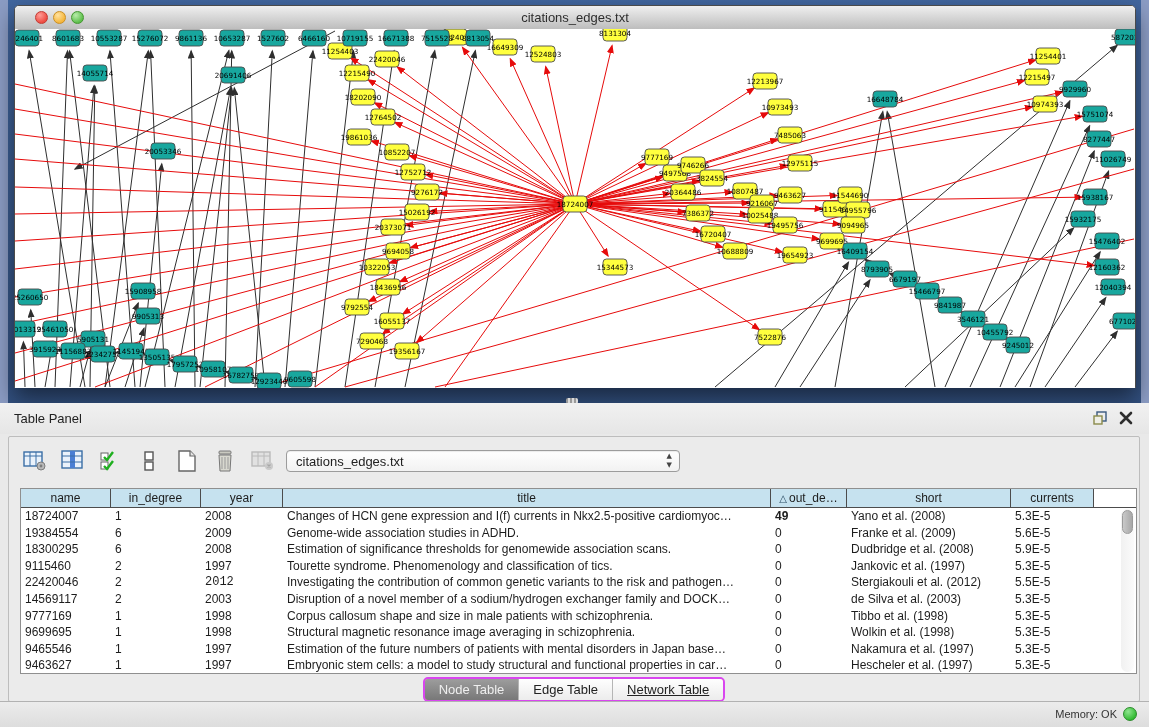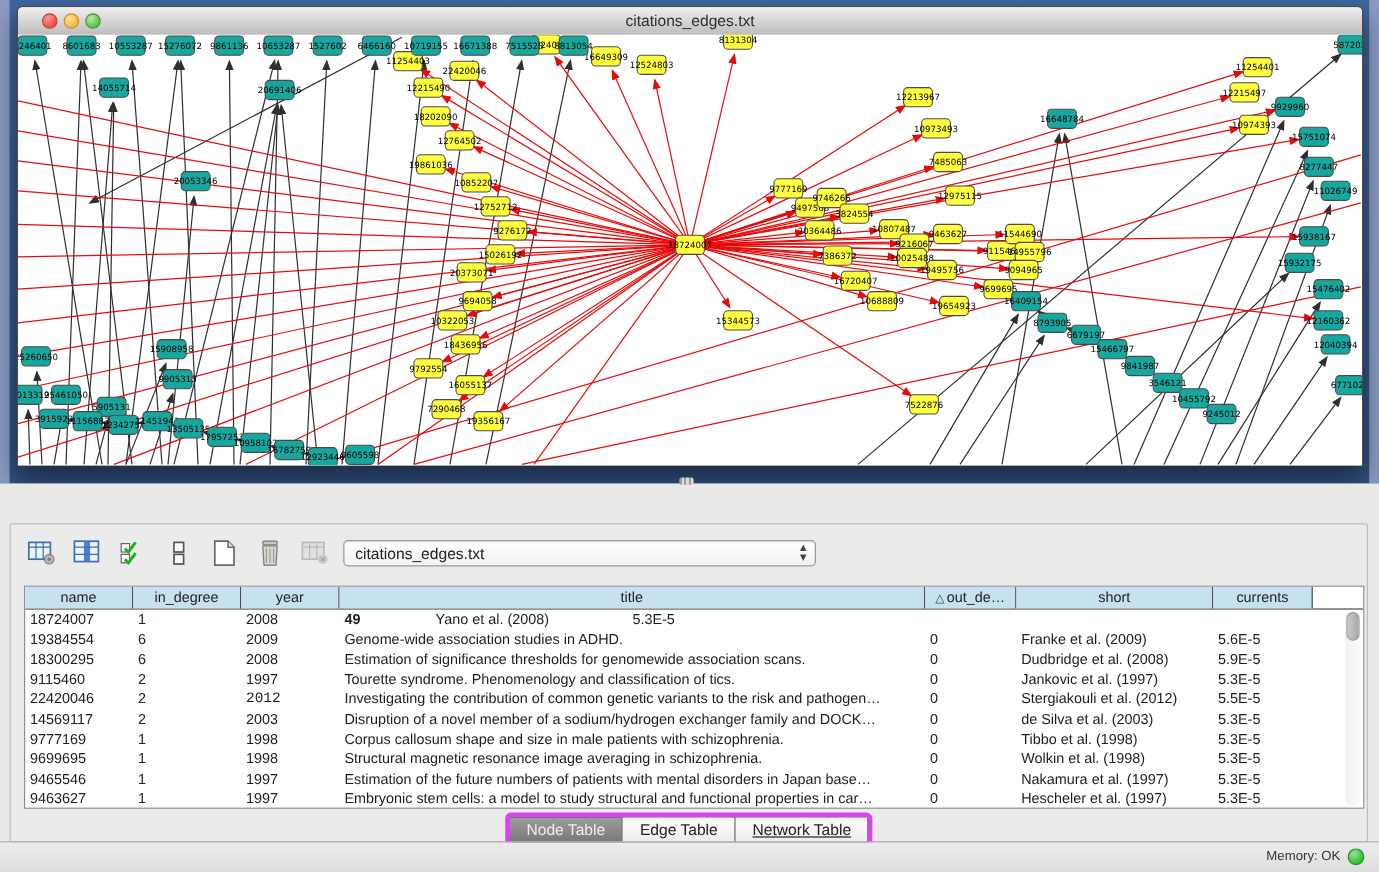--- a/index.html
+++ b/index.html
@@ -649,6 +649,20 @@
 
 <div class="table-panel">
   <div class="panel-grip"></div>
+  <div class="panel-header">
+    <span class="panel-title">Table Panel</span>
+    <span class="panel-btn float-btn">
+      <svg width="18" height="18" viewBox="0 0 18 18">
+        <rect x="6" y="3" width="9" height="9" fill="none" stroke="#39597e" stroke-width="1.4"></rect>
+        <rect x="3" y="7" width="8" height="8" fill="#efefe6" stroke="#8a8a4a" stroke-width="1.4"></rect>
+      </svg>
+    </span>
+    <span class="panel-btn closep-btn">
+      <svg width="18" height="18" viewBox="0 0 18 18">
+        <path d="M4,4 L14,14 M14,4 L4,14" stroke="#2e2e2e" stroke-width="2.6" stroke-linecap="round"></path>
+      </svg>
+    </span>
+  </div>
 
   <div class="panel-content">
 

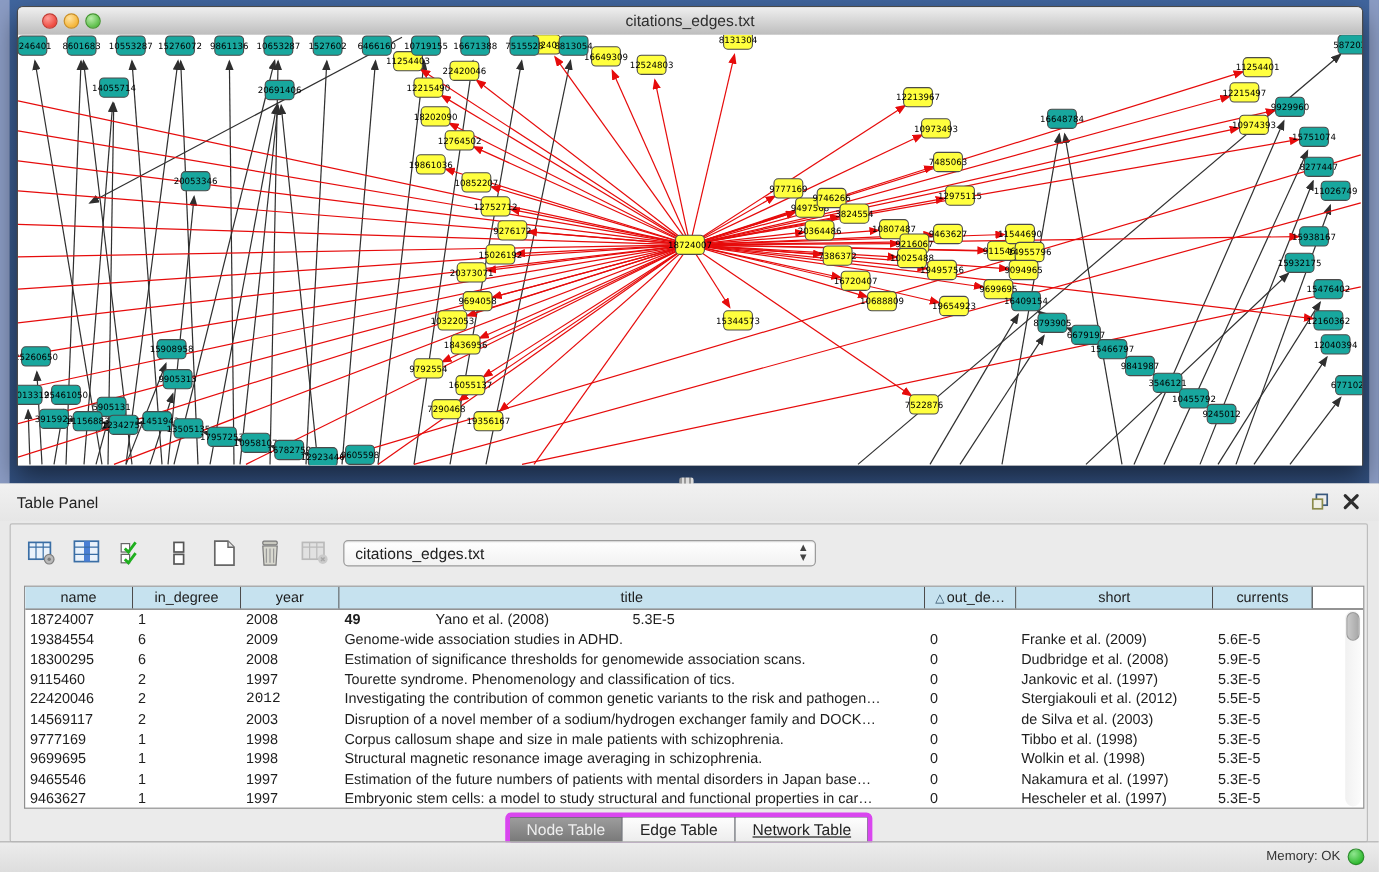--- a/index.html
+++ b/index.html
@@ -740,6 +740,7 @@
             <div class="td" style="width: 90px;">18724007</div>
             <div class="td" style="width: 90px;">1</div>
             <div class="td" style="width: 82px;">2008</div>
+            <div class="td" style="width: 488px;">Changes of HCN gene expression and I(f) currents in Nkx2.5-positive cardiomyoc…</div>
             <div class="td" style="width: 76px; font-weight: bold;">49</div>
             <div class="td" style="width: 164px;">Yano et al. (2008)</div>
             <div class="td" style="width: 83px;">5.3E-5</div>

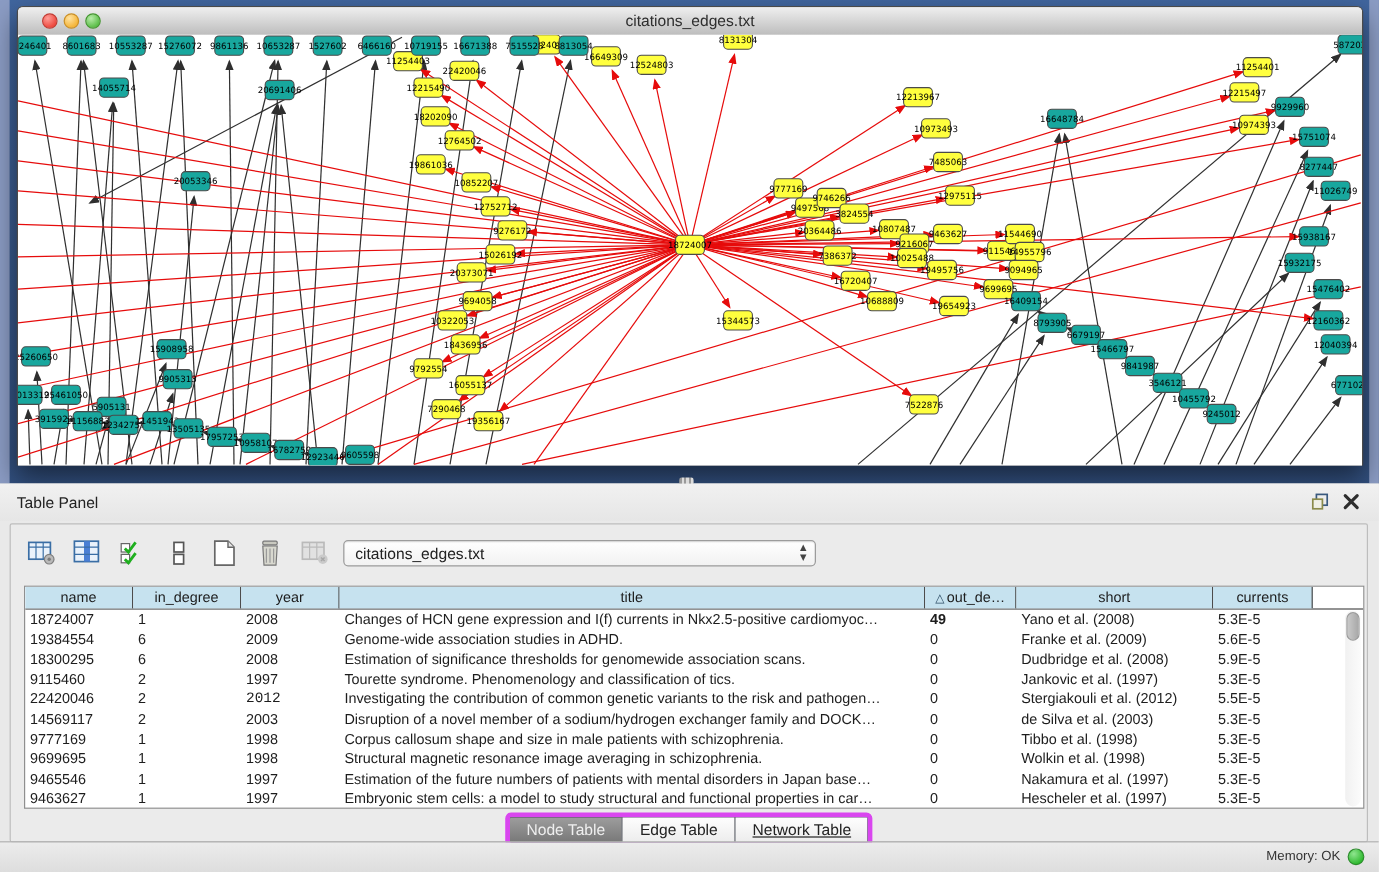--- a/index.html
+++ b/index.html
@@ -63,8 +63,8 @@
       background:linear-gradient(90deg,#c9c9c9,#a8a8a8);border:1px solid #9b9b9b;box-sizing:border-box;}
   
   .tabbar{position:absolute;left:0;top:240px;width:100%;display:flex;justify-content:center;}
-  .seg{display:flex;border:4px solid #d946ef;border-radius:5px;overflow:hidden;height:21px;
-      background:#0f172a;box-shadow:0 1px 0 rgba(255,255,255,.7);}
+  .seg{display:flex;border:2px solid #d946ef;border-radius:5px;overflow:hidden;height:21px;
+      background:#fca5a5;box-shadow:0 1px 0 rgba(255,255,255,.7);}
   .seg .tab{font-size:13px;line-height:21px;padding:0 14px;color:#222;
       background:linear-gradient(#fefefe,#ececec);border-right:1px solid #b5b5b5;}
   .seg .tab:last-child{border-right:none;text-decoration:underline;}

## Problem to work on
Leave the images out. Set down all of the material above exactly.

## Solution to the problem
--- a/index.html
+++ b/index.html
@@ -649,6 +649,20 @@
 
 <div class="table-panel">
   <div class="panel-grip"></div>
+  <div class="panel-header">
+    <span class="panel-title">Table Panel</span>
+    <span class="panel-btn float-btn">
+      <svg width="18" height="18" viewBox="0 0 18 18">
+        <rect x="6" y="3" width="9" height="9" fill="none" stroke="#39597e" stroke-width="1.4"></rect>
+        <rect x="3" y="7" width="8" height="8" fill="#efefe6" stroke="#8a8a4a" stroke-width="1.4"></rect>
+      </svg>
+    </span>
+    <span class="panel-btn closep-btn">
+      <svg width="18" height="18" viewBox="0 0 18 18">
+        <path d="M4,4 L14,14 M14,4 L4,14" stroke="#2e2e2e" stroke-width="2.6" stroke-linecap="round"></path>
+      </svg>
+    </span>
+  </div>
 
   <div class="panel-content">
 

--- a/index.html
+++ b/index.html
@@ -740,6 +740,7 @@
             <div class="td" style="width: 90px;">18724007</div>
             <div class="td" style="width: 90px;">1</div>
             <div class="td" style="width: 82px;">2008</div>
+            <div class="td" style="width: 488px;">Changes of HCN gene expression and I(f) currents in Nkx2.5-positive cardiomyoc…</div>
             <div class="td" style="width: 76px; font-weight: bold;">49</div>
             <div class="td" style="width: 164px;">Yano et al. (2008)</div>
             <div class="td" style="width: 83px;">5.3E-5</div>

--- a/index.html
+++ b/index.html
@@ -63,8 +63,8 @@
       background:linear-gradient(90deg,#c9c9c9,#a8a8a8);border:1px solid #9b9b9b;box-sizing:border-box;}
   
   .tabbar{position:absolute;left:0;top:240px;width:100%;display:flex;justify-content:center;}
-  .seg{display:flex;border:4px solid #d946ef;border-radius:5px;overflow:hidden;height:21px;
-      background:#0f172a;box-shadow:0 1px 0 rgba(255,255,255,.7);}
+  .seg{display:flex;border:2px solid #d946ef;border-radius:5px;overflow:hidden;height:21px;
+      background:#fca5a5;box-shadow:0 1px 0 rgba(255,255,255,.7);}
   .seg .tab{font-size:13px;line-height:21px;padding:0 14px;color:#222;
       background:linear-gradient(#fefefe,#ececec);border-right:1px solid #b5b5b5;}
   .seg .tab:last-child{border-right:none;text-decoration:underline;}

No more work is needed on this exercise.